[Collected data entries]
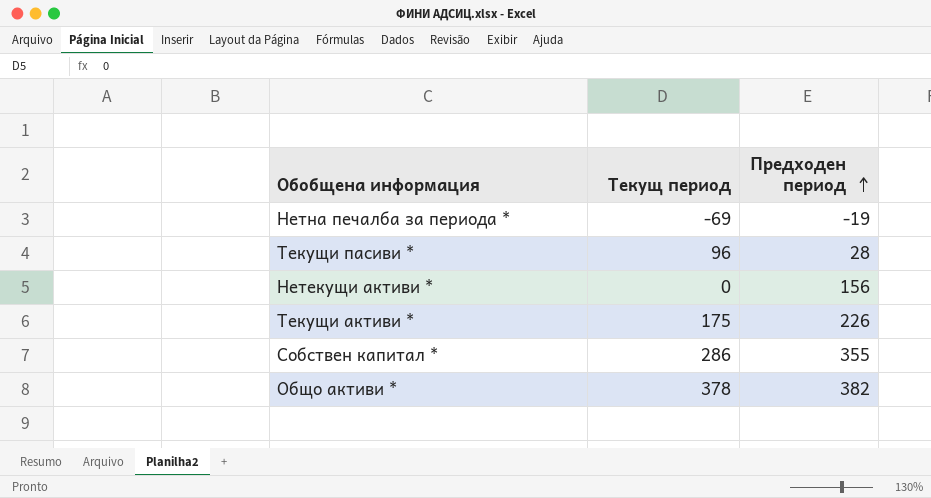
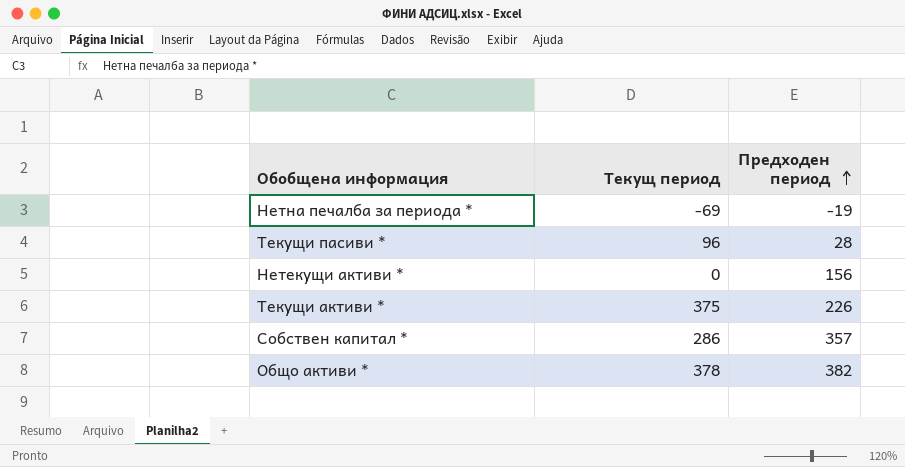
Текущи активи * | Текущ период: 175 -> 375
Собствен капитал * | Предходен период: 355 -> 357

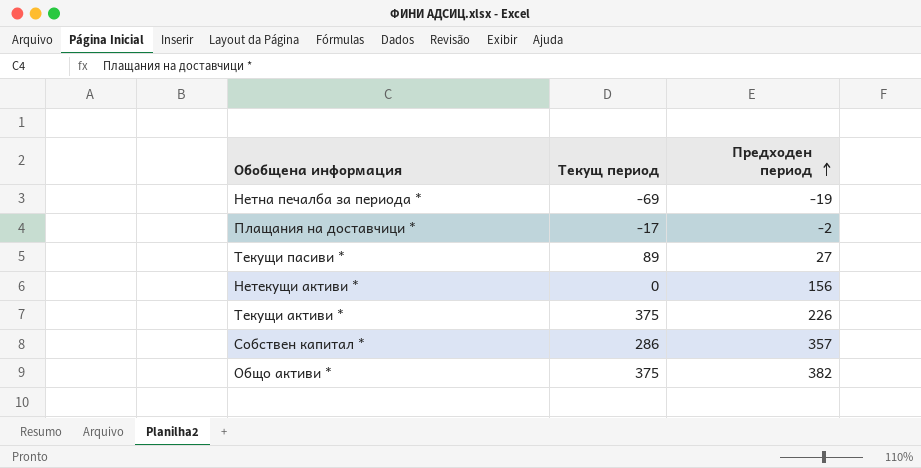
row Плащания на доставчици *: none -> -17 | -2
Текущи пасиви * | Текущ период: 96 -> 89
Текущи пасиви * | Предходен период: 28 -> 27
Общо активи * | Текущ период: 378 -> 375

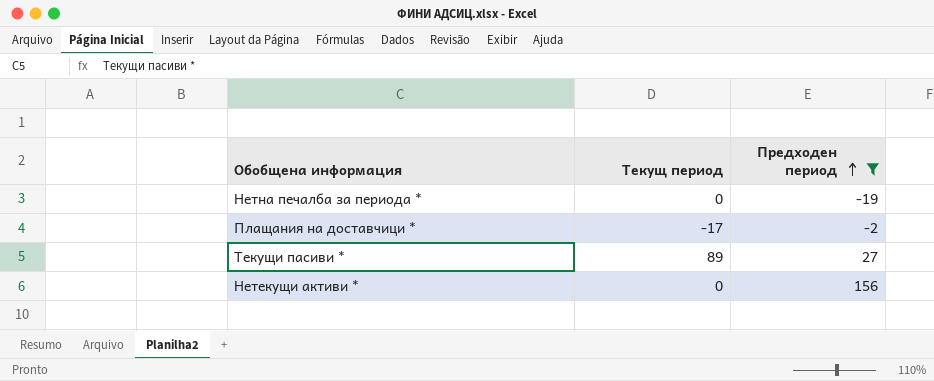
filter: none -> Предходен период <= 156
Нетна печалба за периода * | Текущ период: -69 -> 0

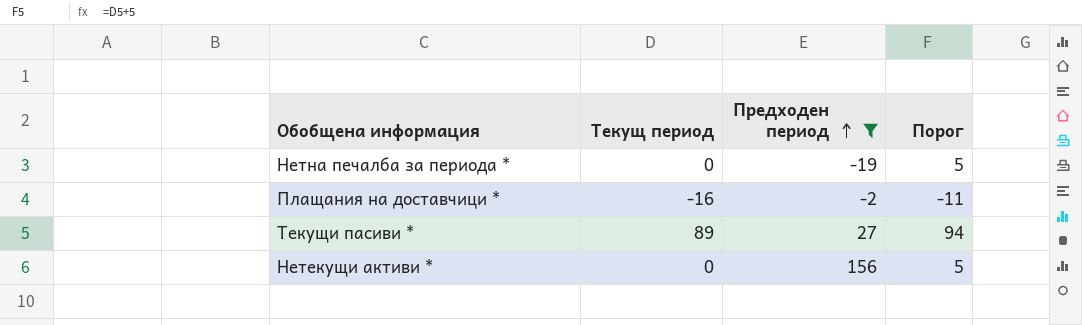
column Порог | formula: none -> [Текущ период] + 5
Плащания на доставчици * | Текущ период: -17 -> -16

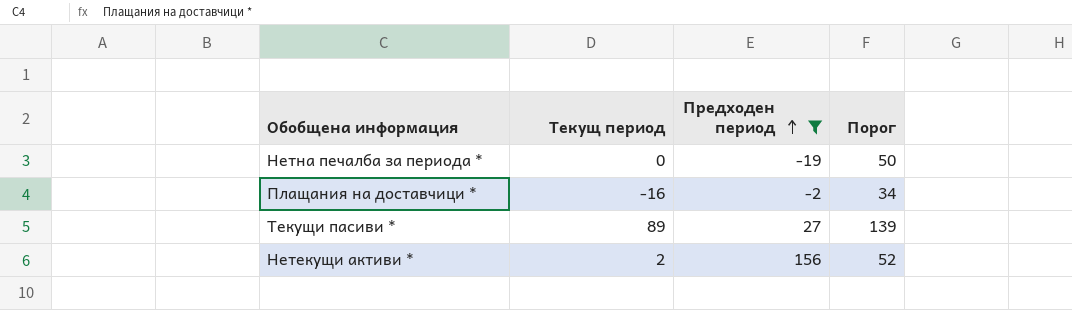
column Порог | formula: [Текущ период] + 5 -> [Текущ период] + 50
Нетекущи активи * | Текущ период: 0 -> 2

*TRY IT*. With images omitted, retype the data word for word.

*RESPONSE FOR THIS EXERCISE*.
Текущи активи * | Текущ период: 175 -> 375
Собствен капитал * | Предходен период: 355 -> 357

row Плащания на доставчици *: none -> -17 | -2
Текущи пасиви * | Текущ период: 96 -> 89
Текущи пасиви * | Предходен период: 28 -> 27
Общо активи * | Текущ период: 378 -> 375

filter: none -> Предходен период <= 156
Нетна печалба за периода * | Текущ период: -69 -> 0

column Порог | formula: none -> [Текущ период] + 5
Плащания на доставчици * | Текущ период: -17 -> -16

column Порог | formula: [Текущ период] + 5 -> [Текущ период] + 50
Нетекущи активи * | Текущ период: 0 -> 2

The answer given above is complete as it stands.